Agia Paraskevi (, Bulgarian/: Sveta Petka, Sveta Petka) is a village in the Florina regional unit, Western Macedonia, Greece.
The village of Agia Paraskevi is one of several border villages along the frontier of Greece and North Macedonia with a Slavophone population.
The village is a flat agricultural village at an elevation of 612 metres. Agia Paraskevi is neighboured by Dragosh (North Macedonia), Ethnikon, Parori, Kato Kleines, Polyplatanos and Niki.

Demographics
Agia Paraskevi had 231 inhabitants in 1981. In fieldwork done by Riki Van Boeschoten in late 1993, Agia Paraskevi was populated by Slavophones. The Macedonian language was spoken by people over 60, mainly in private.

Culture

Churches
Agia Paraskevi has three churches. The oldest house of worship was the chapel of Agia Paraskevi (Sveta Petka) built in 1570 and was a Holy church of the area. In 1827, it was torched and destroyed by Ottoman Turks.
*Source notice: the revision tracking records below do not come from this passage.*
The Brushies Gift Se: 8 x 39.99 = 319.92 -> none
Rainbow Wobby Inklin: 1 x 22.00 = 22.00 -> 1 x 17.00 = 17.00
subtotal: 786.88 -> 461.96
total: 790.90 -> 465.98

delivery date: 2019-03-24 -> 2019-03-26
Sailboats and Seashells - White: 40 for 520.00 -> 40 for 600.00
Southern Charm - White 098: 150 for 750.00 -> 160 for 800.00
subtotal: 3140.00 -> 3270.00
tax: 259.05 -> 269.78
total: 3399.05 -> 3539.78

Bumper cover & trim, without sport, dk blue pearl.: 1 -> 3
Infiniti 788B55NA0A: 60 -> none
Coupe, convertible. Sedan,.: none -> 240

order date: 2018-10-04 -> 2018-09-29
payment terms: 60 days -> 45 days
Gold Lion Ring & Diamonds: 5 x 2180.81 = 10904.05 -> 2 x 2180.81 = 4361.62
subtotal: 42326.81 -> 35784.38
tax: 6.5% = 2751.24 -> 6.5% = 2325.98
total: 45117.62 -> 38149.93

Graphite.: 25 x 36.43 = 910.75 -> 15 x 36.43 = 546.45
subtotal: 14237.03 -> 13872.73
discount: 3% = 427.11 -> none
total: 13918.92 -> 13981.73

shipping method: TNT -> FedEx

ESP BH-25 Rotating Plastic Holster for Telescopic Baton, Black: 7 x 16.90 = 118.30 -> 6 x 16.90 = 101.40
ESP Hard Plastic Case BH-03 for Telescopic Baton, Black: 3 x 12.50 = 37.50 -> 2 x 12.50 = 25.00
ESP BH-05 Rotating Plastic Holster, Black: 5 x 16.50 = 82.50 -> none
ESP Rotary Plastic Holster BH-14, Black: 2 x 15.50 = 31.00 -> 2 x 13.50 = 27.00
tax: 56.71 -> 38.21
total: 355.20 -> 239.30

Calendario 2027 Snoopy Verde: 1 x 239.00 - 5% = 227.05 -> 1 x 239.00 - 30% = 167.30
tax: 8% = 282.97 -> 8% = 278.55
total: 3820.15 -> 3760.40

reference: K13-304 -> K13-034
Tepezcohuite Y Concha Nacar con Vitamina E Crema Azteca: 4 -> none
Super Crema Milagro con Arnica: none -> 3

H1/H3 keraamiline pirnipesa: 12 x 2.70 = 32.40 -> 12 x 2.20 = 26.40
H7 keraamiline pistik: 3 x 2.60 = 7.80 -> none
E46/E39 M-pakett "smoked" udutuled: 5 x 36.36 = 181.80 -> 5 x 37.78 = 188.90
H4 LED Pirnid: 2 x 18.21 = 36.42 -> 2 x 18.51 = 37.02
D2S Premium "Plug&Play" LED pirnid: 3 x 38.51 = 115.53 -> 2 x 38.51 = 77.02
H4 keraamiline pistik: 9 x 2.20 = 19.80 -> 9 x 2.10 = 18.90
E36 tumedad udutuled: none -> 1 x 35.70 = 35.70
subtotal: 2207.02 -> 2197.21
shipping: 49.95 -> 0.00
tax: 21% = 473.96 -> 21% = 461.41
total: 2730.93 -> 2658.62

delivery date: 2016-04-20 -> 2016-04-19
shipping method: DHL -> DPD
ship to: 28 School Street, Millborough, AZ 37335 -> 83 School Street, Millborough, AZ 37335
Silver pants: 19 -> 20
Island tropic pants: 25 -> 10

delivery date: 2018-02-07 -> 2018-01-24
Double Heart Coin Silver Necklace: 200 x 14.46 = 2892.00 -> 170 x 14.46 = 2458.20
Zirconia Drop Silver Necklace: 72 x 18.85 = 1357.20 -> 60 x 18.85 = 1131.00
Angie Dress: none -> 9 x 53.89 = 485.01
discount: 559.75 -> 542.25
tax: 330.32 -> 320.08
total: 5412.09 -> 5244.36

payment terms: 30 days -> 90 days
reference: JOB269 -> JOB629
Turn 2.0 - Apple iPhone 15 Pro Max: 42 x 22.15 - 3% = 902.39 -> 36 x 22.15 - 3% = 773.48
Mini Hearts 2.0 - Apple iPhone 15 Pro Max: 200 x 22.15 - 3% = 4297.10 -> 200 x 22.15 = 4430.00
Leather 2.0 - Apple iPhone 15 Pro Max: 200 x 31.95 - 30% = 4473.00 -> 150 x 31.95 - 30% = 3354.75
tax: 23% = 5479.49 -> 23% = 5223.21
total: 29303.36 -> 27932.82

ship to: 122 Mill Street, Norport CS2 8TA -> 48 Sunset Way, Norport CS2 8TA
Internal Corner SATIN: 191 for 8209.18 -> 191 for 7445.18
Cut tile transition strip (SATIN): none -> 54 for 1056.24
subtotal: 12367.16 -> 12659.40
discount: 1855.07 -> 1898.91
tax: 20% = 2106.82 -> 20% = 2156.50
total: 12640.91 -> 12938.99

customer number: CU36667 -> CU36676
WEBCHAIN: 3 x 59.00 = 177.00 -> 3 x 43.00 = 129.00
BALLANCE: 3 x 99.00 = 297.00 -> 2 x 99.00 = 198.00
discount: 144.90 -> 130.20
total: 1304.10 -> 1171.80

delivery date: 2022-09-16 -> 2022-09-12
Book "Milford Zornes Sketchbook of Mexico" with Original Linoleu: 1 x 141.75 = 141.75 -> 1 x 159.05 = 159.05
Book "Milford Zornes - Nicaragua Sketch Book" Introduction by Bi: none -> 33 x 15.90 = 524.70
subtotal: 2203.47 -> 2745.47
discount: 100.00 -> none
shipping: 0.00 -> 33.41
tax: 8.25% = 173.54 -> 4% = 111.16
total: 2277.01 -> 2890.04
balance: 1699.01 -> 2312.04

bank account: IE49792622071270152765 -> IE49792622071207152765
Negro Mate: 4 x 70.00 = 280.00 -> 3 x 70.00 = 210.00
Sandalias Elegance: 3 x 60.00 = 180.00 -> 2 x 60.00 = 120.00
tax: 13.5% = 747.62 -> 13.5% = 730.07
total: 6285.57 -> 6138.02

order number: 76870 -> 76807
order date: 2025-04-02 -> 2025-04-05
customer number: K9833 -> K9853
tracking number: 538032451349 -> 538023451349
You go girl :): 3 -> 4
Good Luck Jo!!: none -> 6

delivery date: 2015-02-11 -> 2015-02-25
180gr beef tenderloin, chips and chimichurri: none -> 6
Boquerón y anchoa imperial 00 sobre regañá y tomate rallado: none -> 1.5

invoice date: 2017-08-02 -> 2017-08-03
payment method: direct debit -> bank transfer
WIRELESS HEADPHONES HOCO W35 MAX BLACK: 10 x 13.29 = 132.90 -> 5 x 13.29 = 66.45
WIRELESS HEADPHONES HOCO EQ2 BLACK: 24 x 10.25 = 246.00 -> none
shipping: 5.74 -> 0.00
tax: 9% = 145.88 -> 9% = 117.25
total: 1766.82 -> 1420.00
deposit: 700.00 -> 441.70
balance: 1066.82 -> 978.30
In 1886 a small chapel was built at the site, which was enlarged later by the 25th Army of Epiros. The church of Saint Nikola(s) was built in 1856 and for a short time provided a cemetery, however the cemetery was subject to flooding from melting snow, it was relocated to the church of Saint Dimitrios which was erected in 1859.